Esistono molte giornate indette dalla Chiesa, dalla giornata del malato, a quella della pace o delle missioni e via discorrendo. Ma Francesco sceglie il giorno dei poveri come ultimo gesto a sigillo della misericordia di Dio che si rende visibile nei poveri, nella loro povertà sfigurata, nelle loro singole storie di difficoltà, nel loro rappresentare il mistero di Cristo. La povertà non è un concetto astratto, ma è fatto da realtà concrete che si esplicano nei temi delle singole giornate, anno per anno, a partire dalla prima che prende spunto dalla prima lettera di Giovanni: “Non amiamo a parole, ma con i fatti”. Fino ad arrivare all’ultima giornata, quella del 2022, che richiama la lettera di Paolo ai Corinzi, “Gesù Cristo si è fatto povero per voi”, in cui l’apostolo di Tarso si rivolge ai primi cristiani di Corinto, per dare fondamento al loro impegno di solidarietà con i fratelli bisognosi. La Giornata mondiale dei poveri è quindi una sana provocazione che ci aiuta a riflettere sul nostro stile di vita e sulle tante povertà del momento presente.
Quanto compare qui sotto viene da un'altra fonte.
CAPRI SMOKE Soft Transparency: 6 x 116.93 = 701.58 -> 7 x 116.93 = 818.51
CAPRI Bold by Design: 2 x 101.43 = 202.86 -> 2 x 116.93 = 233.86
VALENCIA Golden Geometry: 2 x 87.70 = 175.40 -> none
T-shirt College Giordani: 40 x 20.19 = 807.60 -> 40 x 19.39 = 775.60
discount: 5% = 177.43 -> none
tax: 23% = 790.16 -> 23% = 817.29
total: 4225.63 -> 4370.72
Come ha evidenziato l’ultimo Rapporto Caritas su Povertà ed Esclusione Sociale – “L’anello debole” – non esiste una povertà con forma e aspetto univoci, ma la povertà ha mille volti e mille cause. E in questi tempi stiamo vivendo una povertà acuita da una pandemia che ha ferito l’Italia e il mondo intero. Una povertà aggravata anche dalla guerra in Ucraina, alle porte d’Europa, che continua a causare morte e distruzione a un intero popolo e i cui effetti hanno ripercussioni critiche sui vissuti quotidiani di milioni di persone, a livello mondiale. Ma ci sono anche altre povertà, come quella causata da ingiustizie globali che affamano l’Africa e i suoi popoli o quella legata a calamità naturali, come i terremoti che hanno ferito una Turchia afflitta da tempi difficili e una Siria piagata da 12 anni conflitto.
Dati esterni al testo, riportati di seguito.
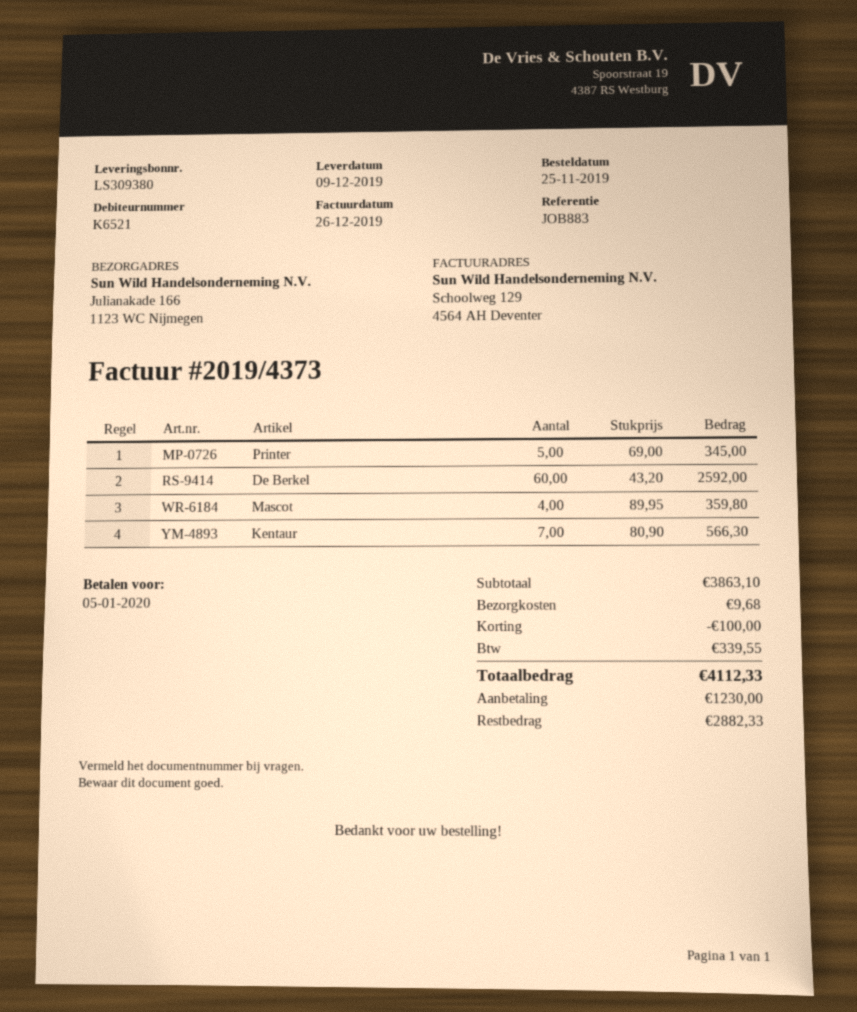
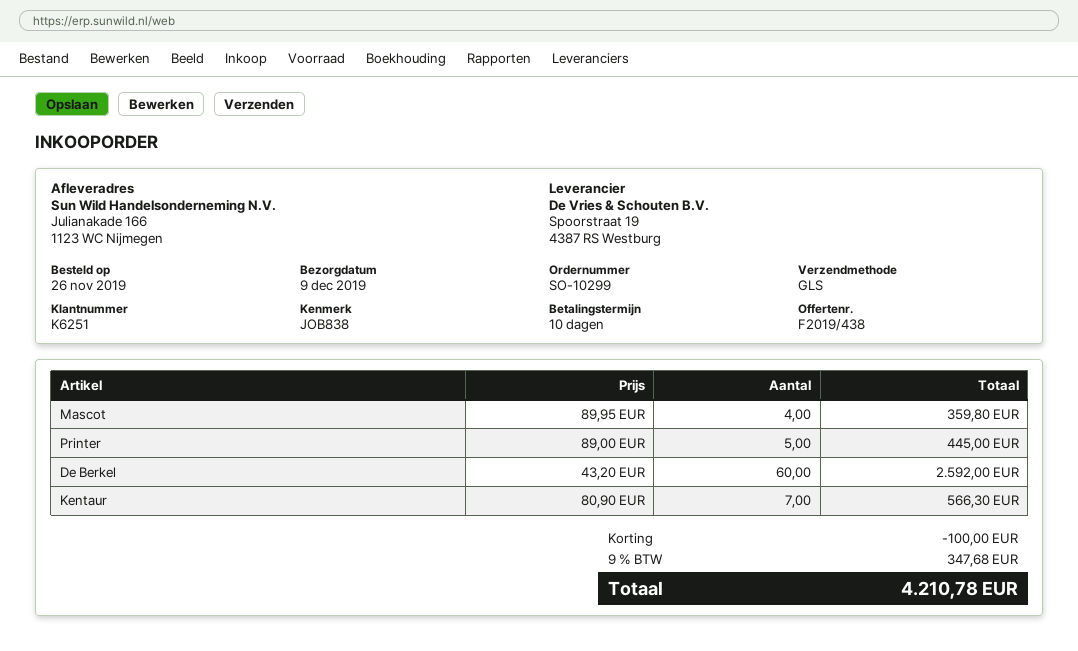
order date: 2019-11-25 -> 2019-11-26
customer number: K6521 -> K6251
reference: JOB883 -> JOB838
Printer: 5 x 69.00 = 345.00 -> 5 x 89.00 = 445.00
shipping: 9.68 -> none
tax: 339.55 -> 347.68
total: 4112.33 -> 4210.78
Proprio perché la povertà assume molti volti è importante considerare i due aspetti principali sottolineati da Francesco nell’ultima giornata dei poveri: la povertà che uccide figlia dell’ingiustizia, dello sfruttamento, della violenza e della distribuzione ingiusta delle risorse. È la povertà “disperata, priva di futuro, perché imposta dalla cultura dello scarto che non concede prospettive né vie d’uscita”. E infine la povertà che libera, forte di un amore vicendevole che ci fa “portare i pesi gli uni degli altri, così che nessuno sia abbandonato o escluso”. Come Caritas abbracciamo quest’ultima povertà che muove dall’amore ed è in grado di creare relazione a partire dalla messa in pratica dei tre verbi che vivificano l’azione della Caritas: Ascoltare, osservare, discernere. Tre verbi, come tre sono le vie della carità, indicate da papa Bergoglio, in occasione del 50esimo anniversario di fondazione della Caritas Italiana: la via degli ultimi, del Vangelo, della creatività.
Ripartiamo insieme dagli “ultimi” – i poveri appunto –, i “primi” destinatari dell’amore rivoluzionario del messaggio di Cristo, e apriamo nelle nostre comunità cammini nuovi perché proprio loro possano diventare i protagonisti del cambiamento.